> **WORK TO COMPLETE**: In the listing below, the answer starts at the line that has "[540,76,656,107] Rroject ->" and stops after the line that has "[814,397,1167,418] Simply navigate"; please repeat that part exactly and nothing more.
[[ DATA IN THIS EXERCISE, beginning ]]
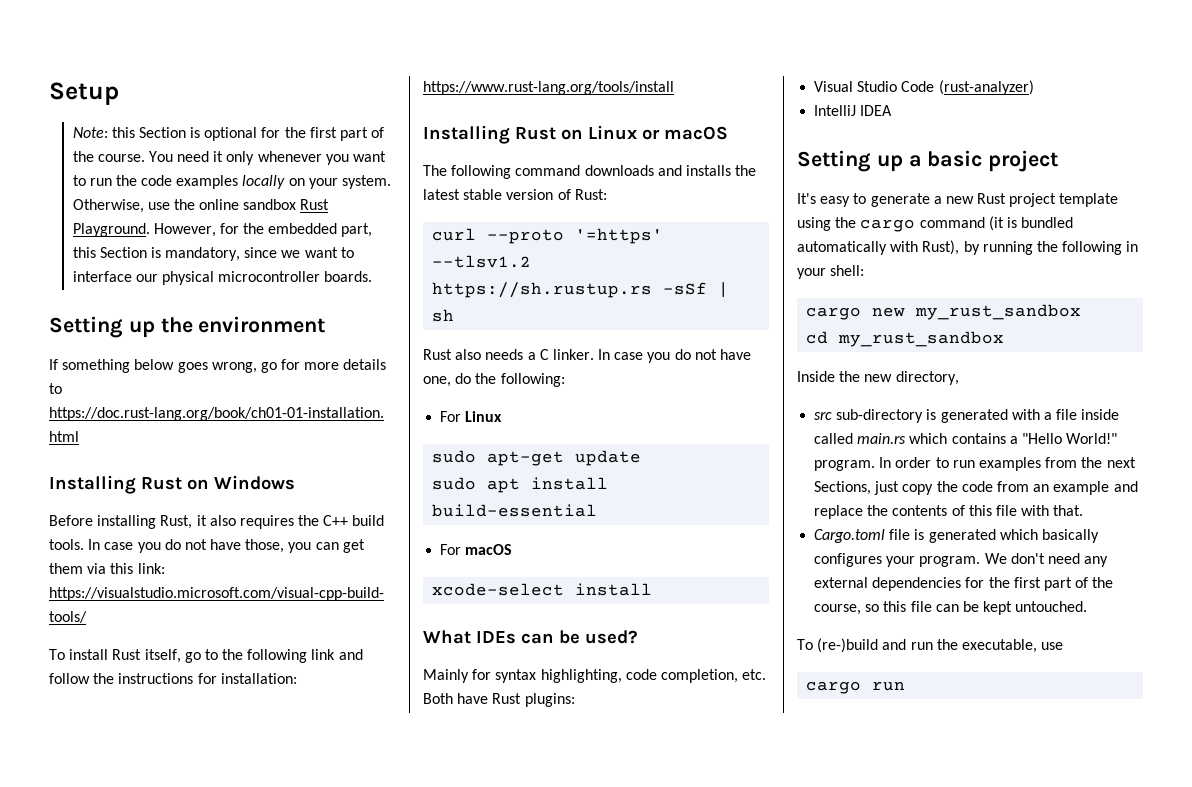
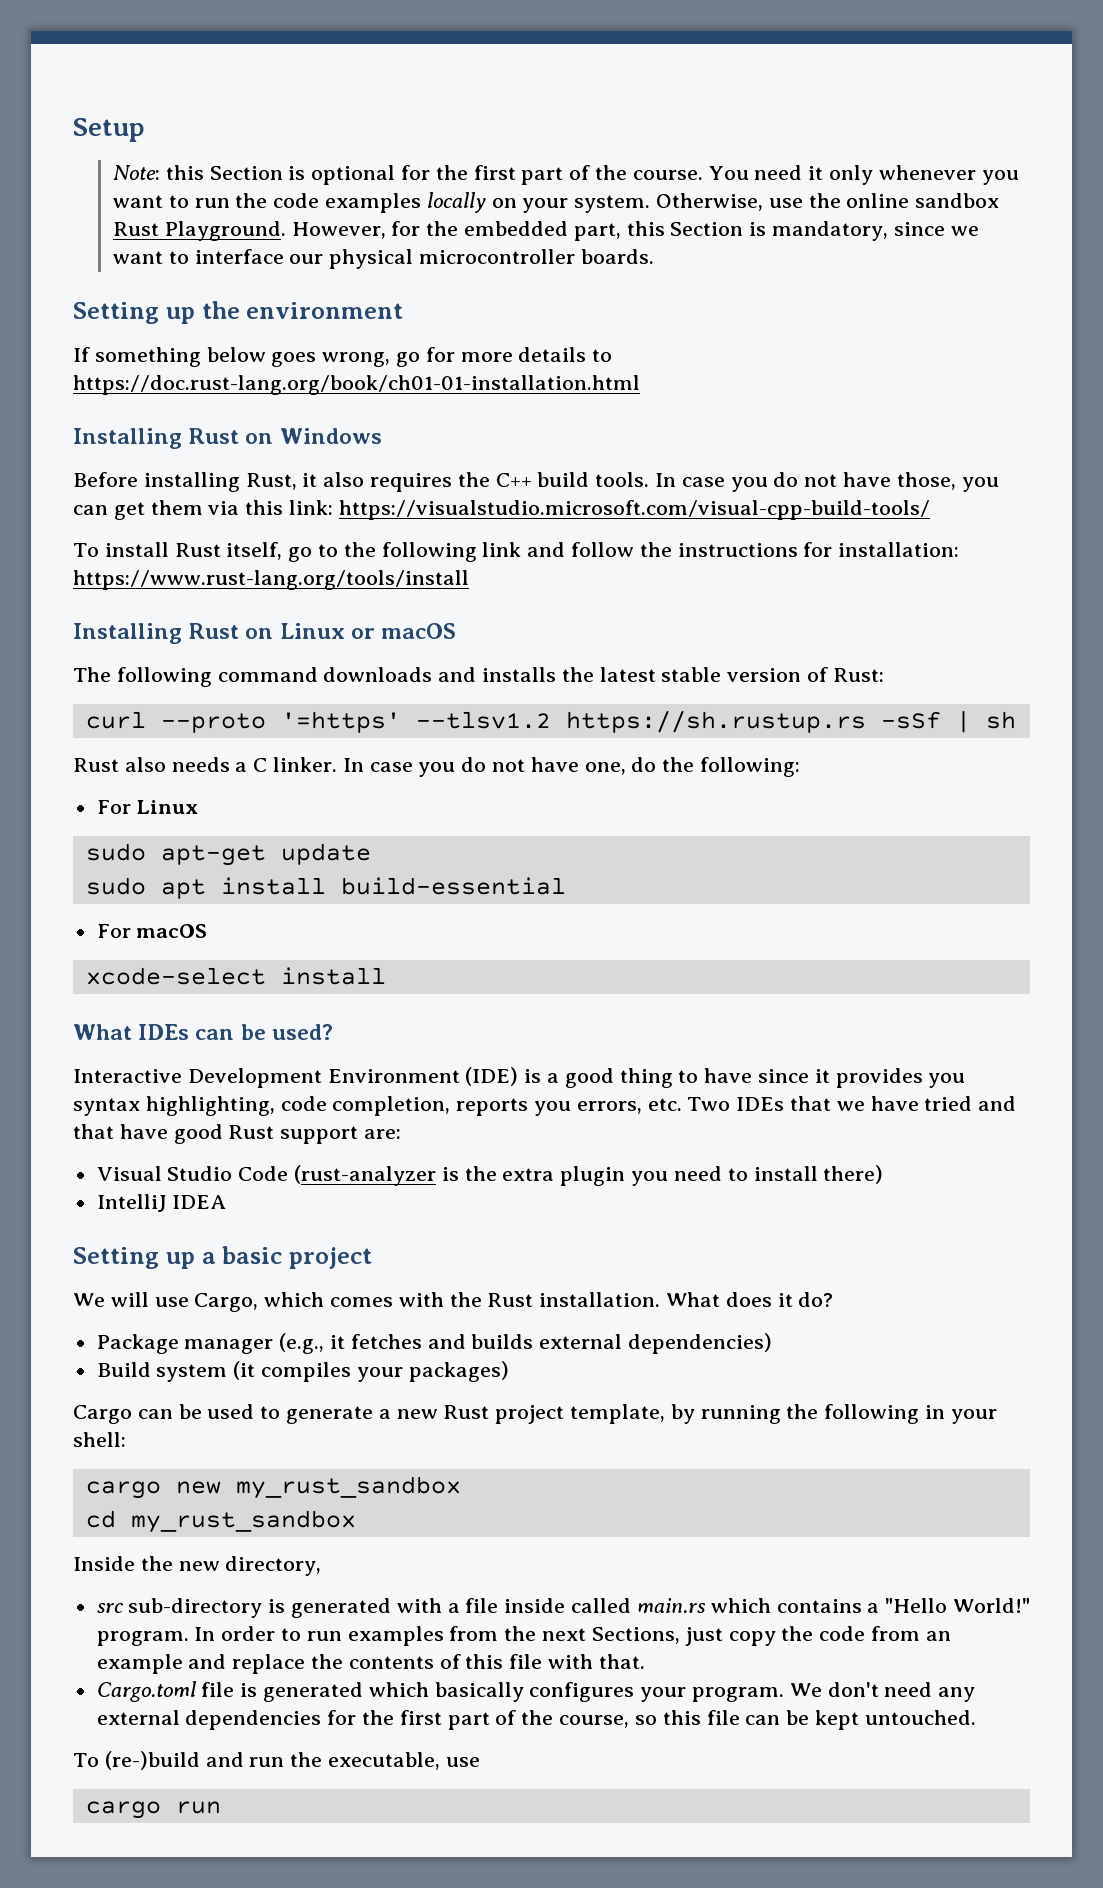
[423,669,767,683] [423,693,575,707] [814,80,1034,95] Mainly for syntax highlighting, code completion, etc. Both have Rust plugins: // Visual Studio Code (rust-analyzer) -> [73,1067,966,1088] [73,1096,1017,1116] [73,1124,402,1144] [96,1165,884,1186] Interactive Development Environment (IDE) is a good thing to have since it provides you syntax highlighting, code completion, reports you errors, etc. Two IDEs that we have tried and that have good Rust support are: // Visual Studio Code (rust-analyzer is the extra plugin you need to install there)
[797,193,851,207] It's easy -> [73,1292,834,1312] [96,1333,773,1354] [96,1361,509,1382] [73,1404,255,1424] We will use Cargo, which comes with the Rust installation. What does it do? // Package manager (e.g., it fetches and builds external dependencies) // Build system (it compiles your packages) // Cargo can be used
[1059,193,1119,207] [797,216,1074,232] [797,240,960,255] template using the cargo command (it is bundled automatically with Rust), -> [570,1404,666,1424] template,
[[ DATA IN THIS EXERCISE, end ]]
[[ DATA IN THIS EXERCISE, beginning ]]
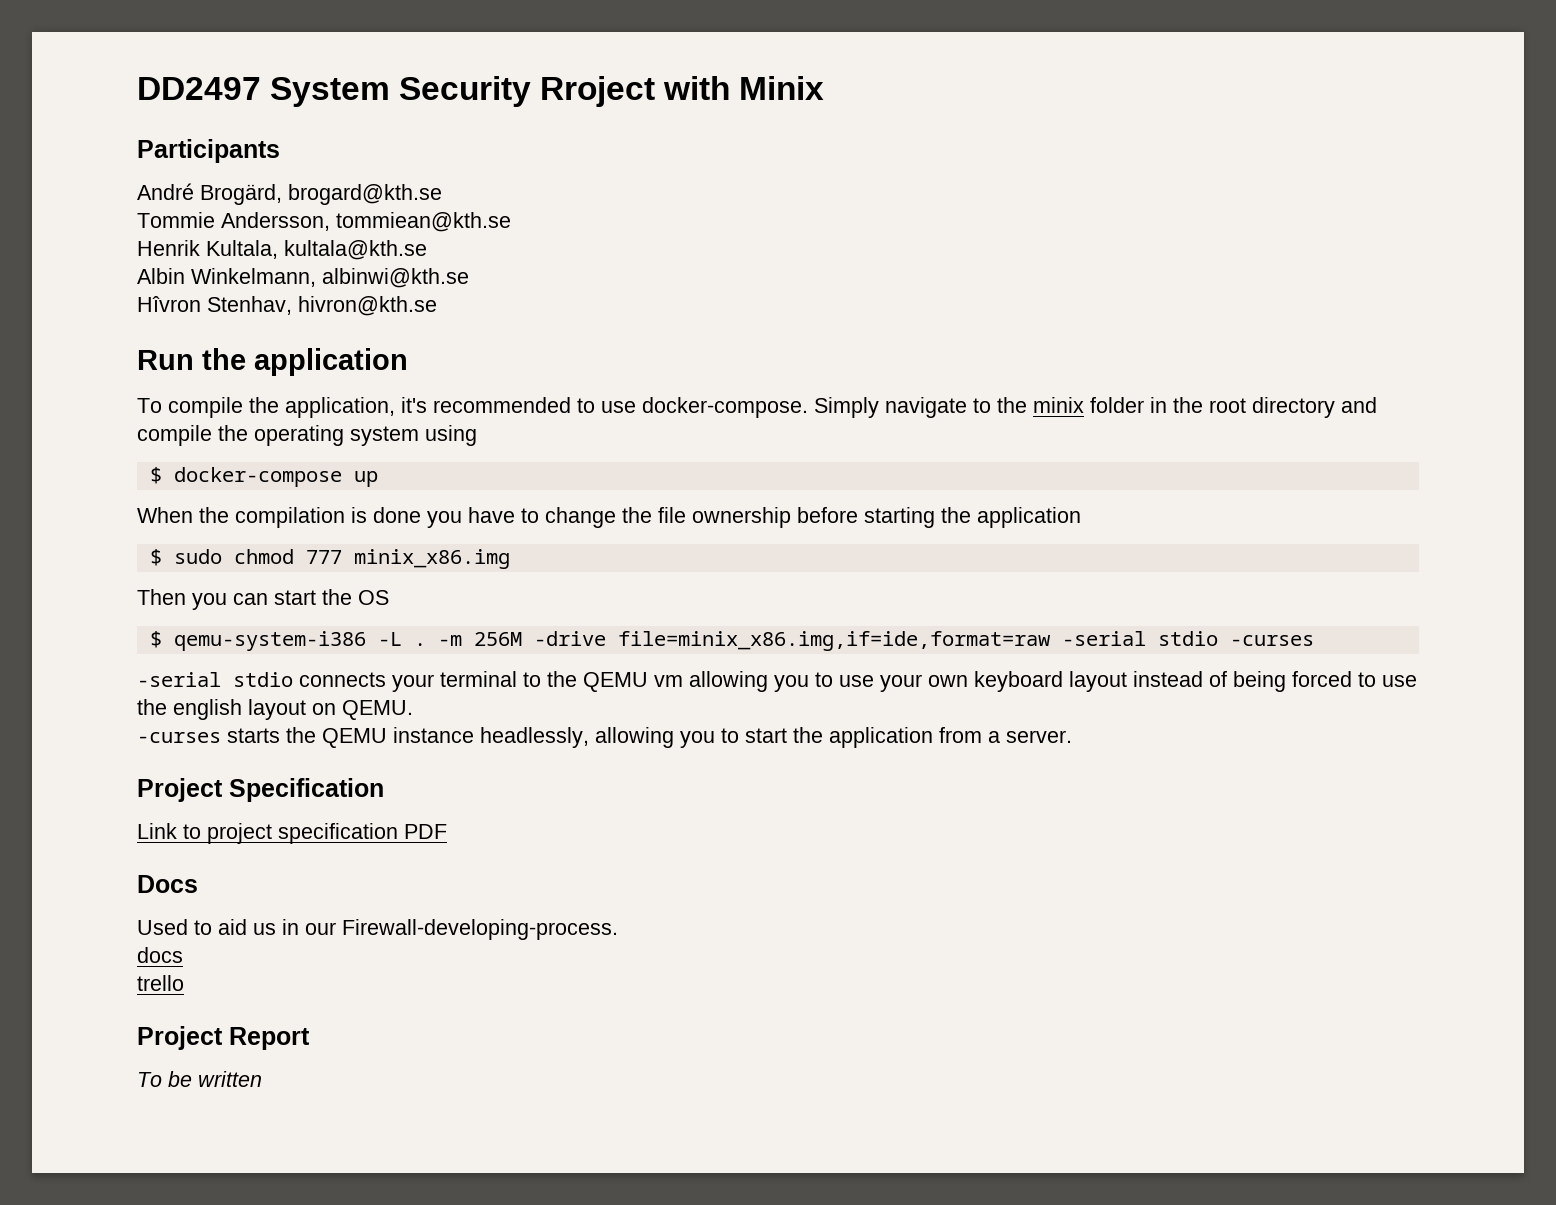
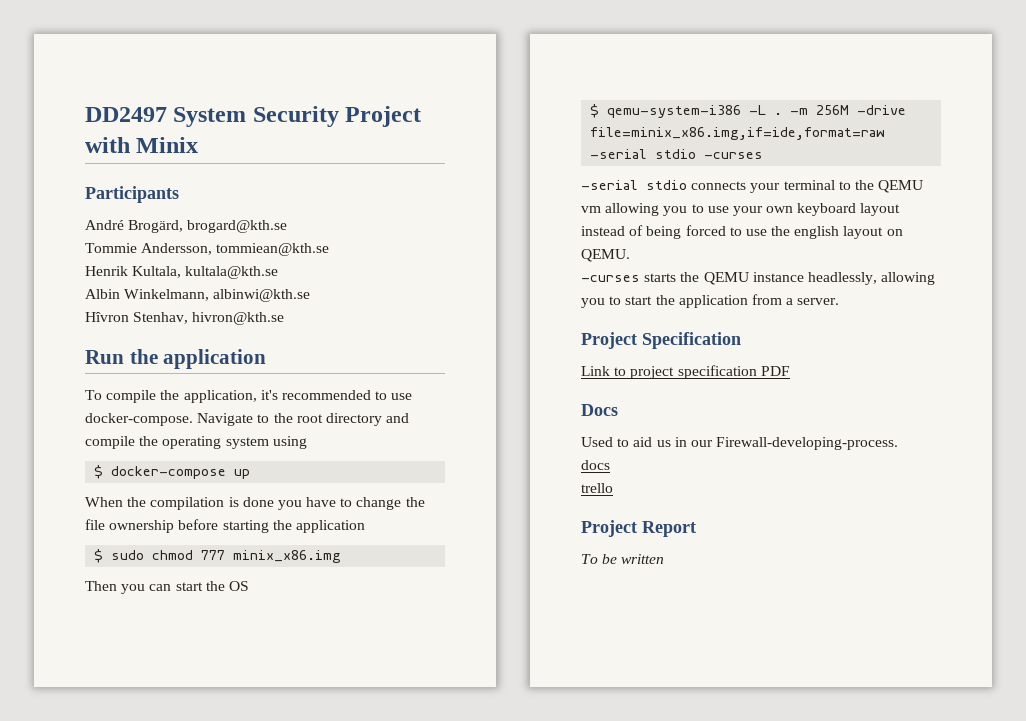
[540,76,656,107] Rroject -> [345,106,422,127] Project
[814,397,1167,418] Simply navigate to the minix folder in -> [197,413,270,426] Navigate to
[[ DATA IN THIS EXERCISE, end ]]
> **TASK ANSWER**:
[540,76,656,107] Rroject -> [345,106,422,127] Project
[814,397,1167,418] Simply navigate to the minix folder in -> [197,413,270,426] Navigate to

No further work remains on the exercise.